Какие проблемы мы можем решать?

Есть пептид в смеси, хочу посмотреть, из каких фрагментов состоит, чтобы реконструировать его состав.

Аналог – при исследовании белка его сначала делят на блоки – проводят трипсинолиз. А потом методом Эдмана

Мы проводим что-то аналогичное. Квадруполь настраиваем так, что на выход попадает только нужный нам определенный петид, ионы разделяют его на фрагменты. Квадруполь на выходе перестраиваем так, что фрагменты выходили по очереди – проходимся по всем диапазонам масс. Регистрируем.

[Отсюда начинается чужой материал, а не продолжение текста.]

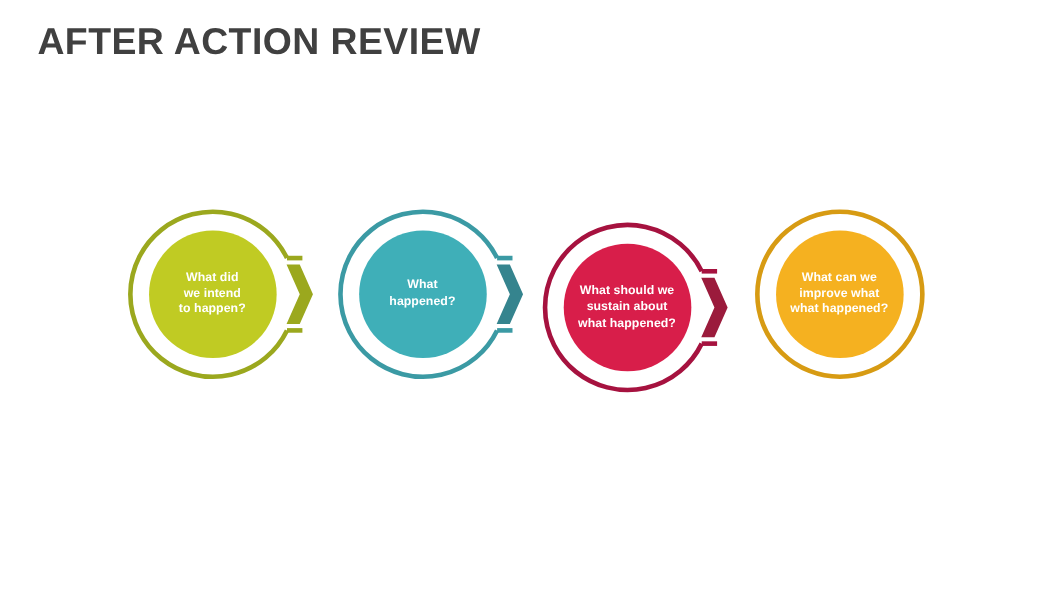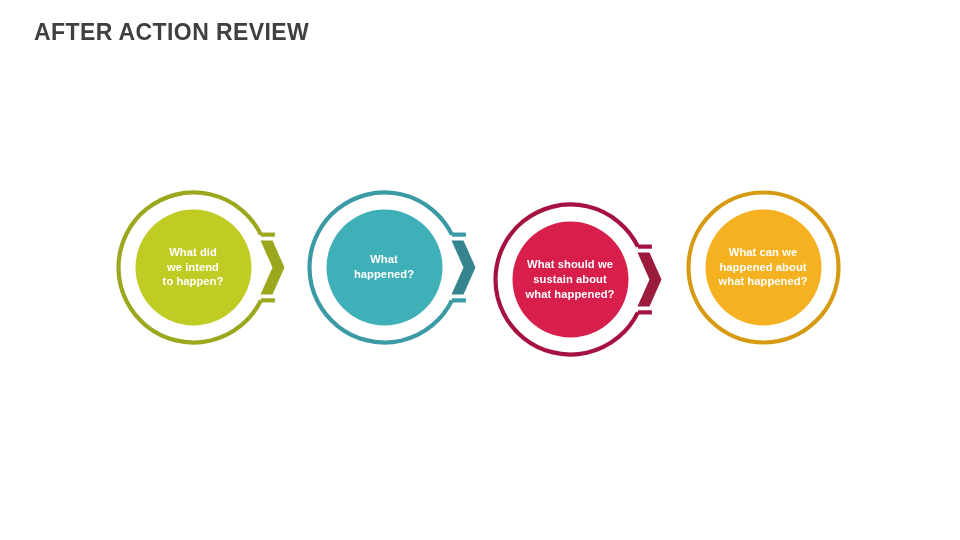--- a/index.html
+++ b/index.html
@@ -28,7 +28,7 @@
     position: absolute;
     left: 34px;
     top: 20px;
-    font-size: 23px;
+    font-size: 34px;
     font-weight: bold;
     letter-spacing: 0.4px;
     color: #404040;

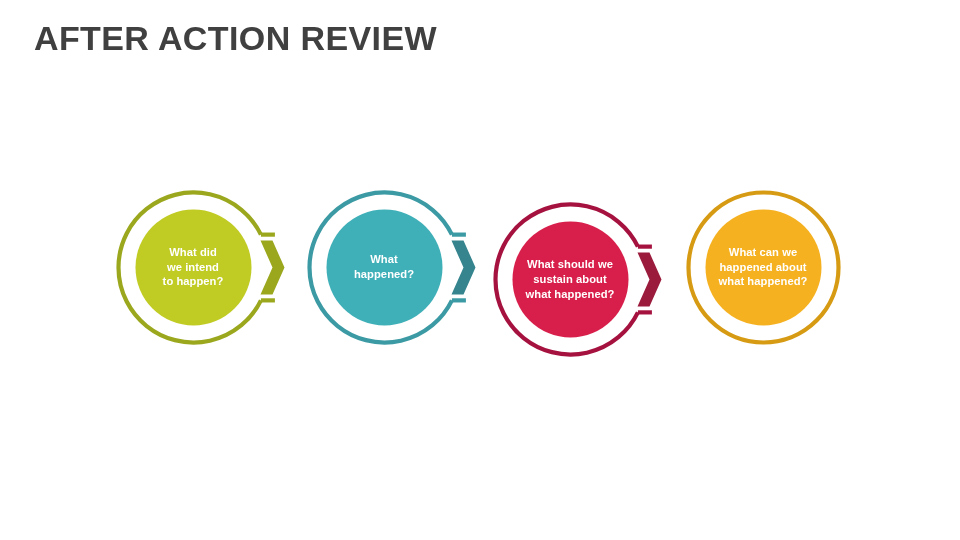--- a/index.html
+++ b/index.html
@@ -149,7 +149,7 @@
           <circle cx="77.5" cy="87.5" r="58" fill="#F5B120"></circle>
         </svg>
         <div class="stage-label">What can we
-happened about
+improve what
 what happened?</div>
       </div>
     </div>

Допустим, есть класс веществ, который содержит один и тот же фрагмент. Например, продукты модификации одного и того ж полипептида. Хочется собрать сведения о всех фрагментах.

Надо создать условия.

Например, все эти полипептиды содержат один и тот же фосфорилированный фрагмент.

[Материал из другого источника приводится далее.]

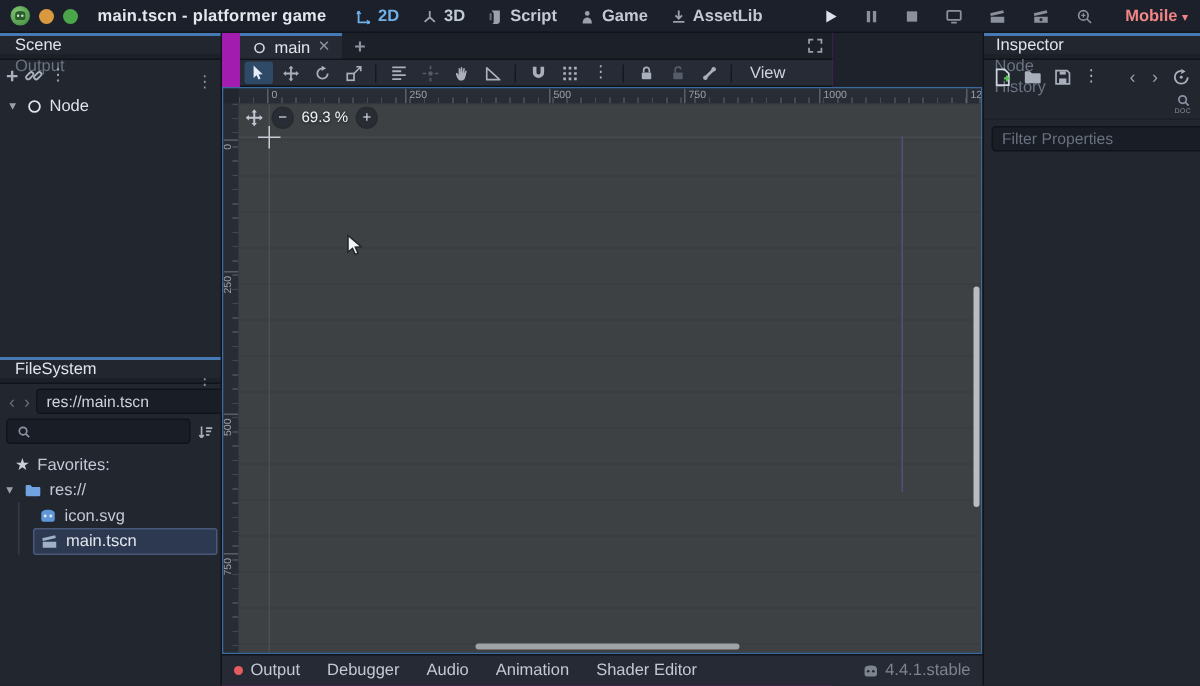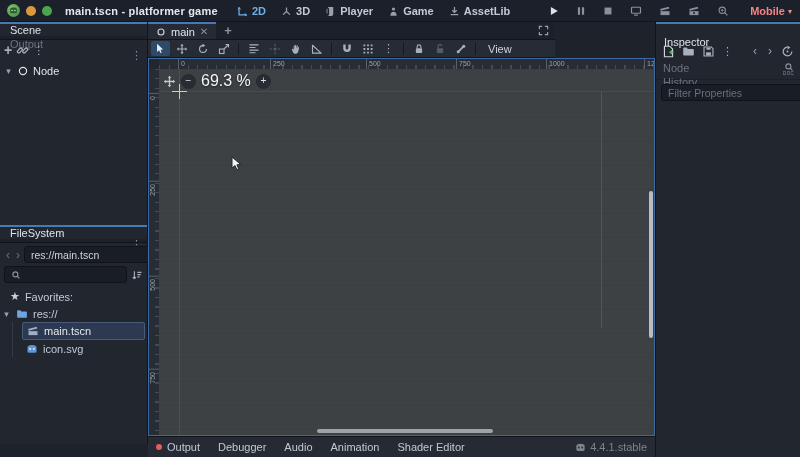--- a/index.html
+++ b/index.html
@@ -177,7 +177,7 @@
             <path d="M2 4h2v7H2z" opacity=".6"></path>
           </svg>
         </span>
-      <span>Player</span>
+      <span>Script</span>
     </span>
     <span class="ws">
       <span class="ic">

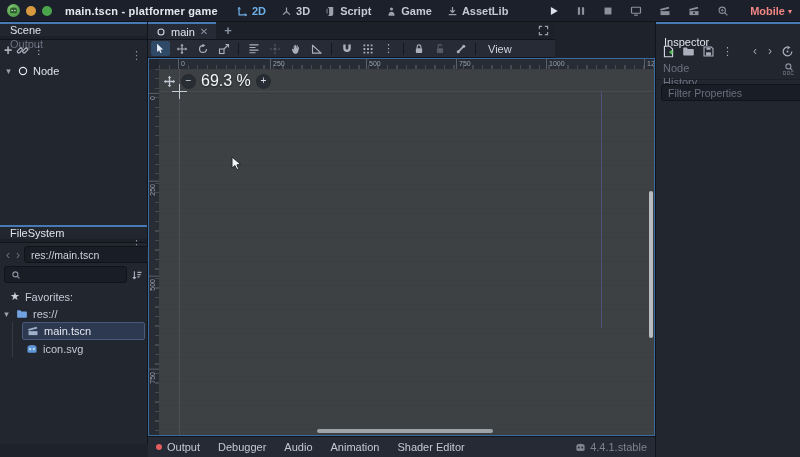--- a/index.html
+++ b/index.html
@@ -67,7 +67,7 @@
   .fs-selected { background:#2c3950; border:1px solid #49597a; border-radius:2px; color:#e2e6ec; }
 
   
-  #center { position:absolute; left:148px; top:22px; width:407px; height:435px; background:#a21caf; }
+  #center { position:absolute; left:148px; top:22px; width:407px; height:435px; background:#a21caf;padding-left:12px; }
   #scene-tabs { height:18px; background:#1b2029; display:flex; align-items:stretch; border-bottom:1px solid #10141b; }
   .stab { display:flex; align-items:center; gap:5px; padding:0 8px; background:#252a34;
     border-top:2px solid #477ab5; color:#e2e6ec; }

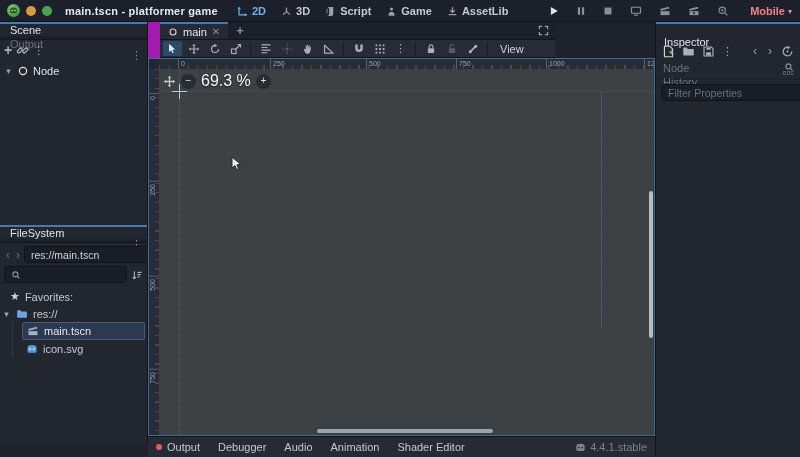--- a/index.html
+++ b/index.html
@@ -537,7 +537,7 @@
 
 <div id="inspector">
   <div class="tabbar">
-    <span class="dtab active" style="padding:12px 8px">Inspector</span>
+    <span class="dtab active" style="padding:0 8px">Inspector</span>
     <span class="dtab" style="padding:0 7px">Node</span>
     <span class="dtab" style="padding:0 7px">History</span>
 

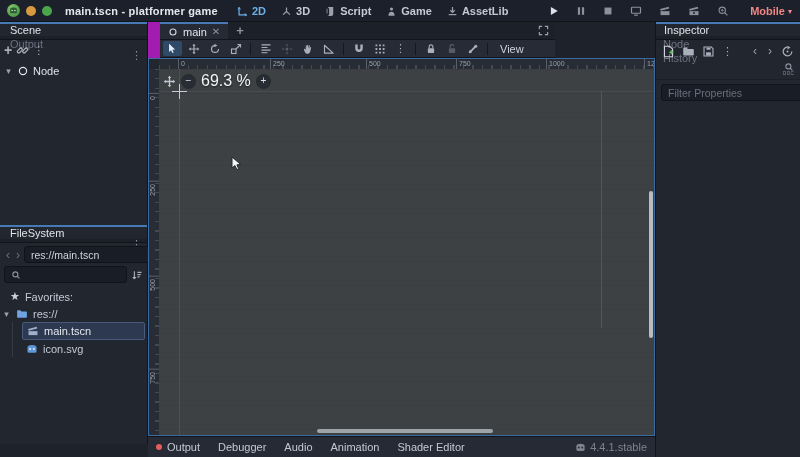--- a/index.html
+++ b/index.html
@@ -111,7 +111,7 @@
   .zbtn { width:13px; height:13px; border-radius:50%; background:#272c35; color:#dfe3ea;
     display:flex; align-items:center; justify-content:center; font-size:10px; line-height:1;
     box-shadow:0 0 0 1px rgba(0,0,0,.35); }
-  #zoom-label { color:#f2f4f7; font-size:16px; text-shadow:0 1px 2px rgba(0,0,0,.6); }
+  #zoom-label { color:#f2f4f7; font-size:10px; text-shadow:0 1px 2px rgba(0,0,0,.6); }
 
   #mouse-cursor { position:absolute; left:72px; top:87px; }
   .vsb { position:absolute; right:1px; top:122px; width:4px; height:147px; background:#b9bdc1; border-radius:2px; }

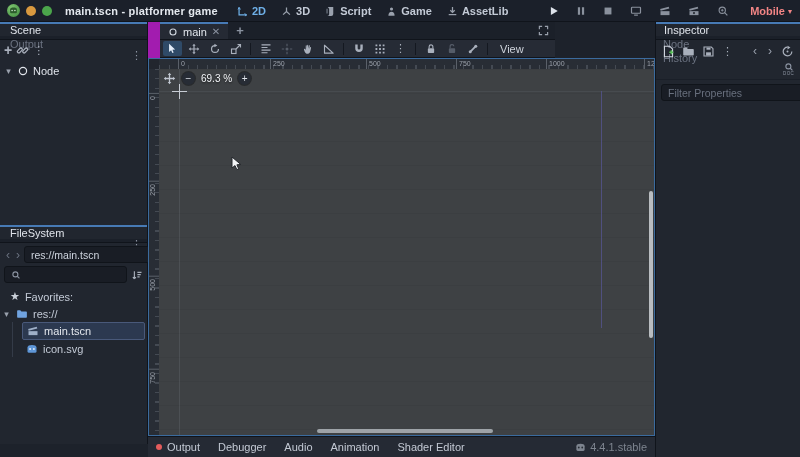--- a/index.html
+++ b/index.html
@@ -58,7 +58,7 @@
   .warn { color:#ecc055; font-size:11px; }
 
   
-  #fs-dock { position:absolute; left:0; top:225px; width:148px; height:219px;
+  #fs-dock { position:absolute; left:0; top:238px; width:148px; height:219px;
     background:#21262f; border-right:1px solid #10141b; }
   .nav-arrow { color:#6a7280; font-size:12px; padding:0 2px; }
   .fs-guide { position:absolute; left:12px; top:0; bottom:0; width:1px; background:#343b48; }

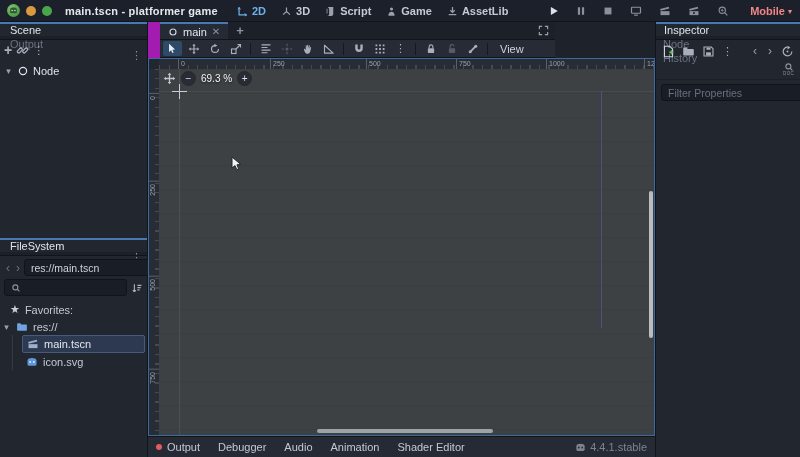--- a/index.html
+++ b/index.html
@@ -333,15 +333,6 @@
     </div>
     <div style="position:relative;">
       <span class="fs-guide"></span>
-      <div class="fsrow fs-selected" style="padding-left:4px; margin-left:22px; margin-right:2px; height:18px;">
-        <span class="ic">
-            <svg width="12" height="12" viewBox="0 0 16 16" fill="#9fb0c8">
-              <path d="M1.5 5.2L13 2.4l.7 2.4L2.2 7.6z"></path>
-              <path d="M2 8.2h12v5.3H2z"></path>
-            </svg>
-          </span>
-        <span class="lbl">main.tscn</span>
-      </div>
       <div class="fsrow" style="padding-left:26px;">
         <span class="ic">
             <svg width="12" height="12" viewBox="0 0 16 16">
@@ -352,6 +343,15 @@
           </span>
         <span class="lbl">icon.svg</span>
       </div>
+      <div class="fsrow fs-selected" style="padding-left:4px; margin-left:22px; margin-right:2px; height:18px;">
+        <span class="ic">
+            <svg width="12" height="12" viewBox="0 0 16 16" fill="#9fb0c8">
+              <path d="M1.5 5.2L13 2.4l.7 2.4L2.2 7.6z"></path>
+              <path d="M2 8.2h12v5.3H2z"></path>
+            </svg>
+          </span>
+        <span class="lbl">main.tscn</span>
+      </div>
     </div>
   </div>
 </div>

Настриваем квадруполь 3, на выходе, на фосфорилированный фрагмент. Квадруполь на входе перестраиваем и смотрим, белки с какими молекулярными массами дают нам сигнал о фосфорилировании.

Можем синхронно перестраивать входной и выходной квадруполи. Можем найти, какие БП в ионной камере теряют один и тот же фрагмент.

Регистрации продуктов по времени, без накопления, более точна. Но с накоплением, с использованием ионной ловушки – больше чувствительность.

Тройной квадруполь:

Преимущества

• МС/МС в пространстве

  • Возможность отделения ионов вещества от фона

  • Режимы «выброс нейтрального фрагмента», «сканирование прекурсора»

• Отсутствие пространственного заряда (space charge)

• Большой динамический диапазон

Недостатки

• Относително низкий коэфф. использования ионов

  • Низкая чувствительность в режиме сканирования

• Нет возможности повысить разрешение

• Только МС/МС – иногда недостаточно для установления структуры

Ионная ловушка

Преимущества

• Высокая производительность в режиме сканирования

  • Высокая чувствительность в режиме сканирования

• Небольшой размер

Недостатки

• Небольшой динамический диапазон

• Отсутствие режимов «выброс нейтрального фрагмента», «сканирование иона-предшественника»

• Возможность появления пространственного заряда при перегрузке ловушки (space charge)

• Лимитированная энергия столкновения

• Правило 70:30

• Нет предварительного отсева ионов фона

Еще одна возможность МС – если фрагментируем белок до а/к, можно определить состав – хорошая альтернатива методу эдмана.

Ни один простой Малди так не может.

Можем даже анализ разнести во времени.

На приборе можно исслед смеси – такой крутой прибор.

Соревнование – выделить и идентифицировать как можно больше протеинов из 10 000 клеток

Однако, более 20 тысяч.

Малди на матрице генерирует много положительных сигналов, которые потом не подтверждаются.

Метод имеет огромный динамический диапазон: от 1 молекулы до 1 млн.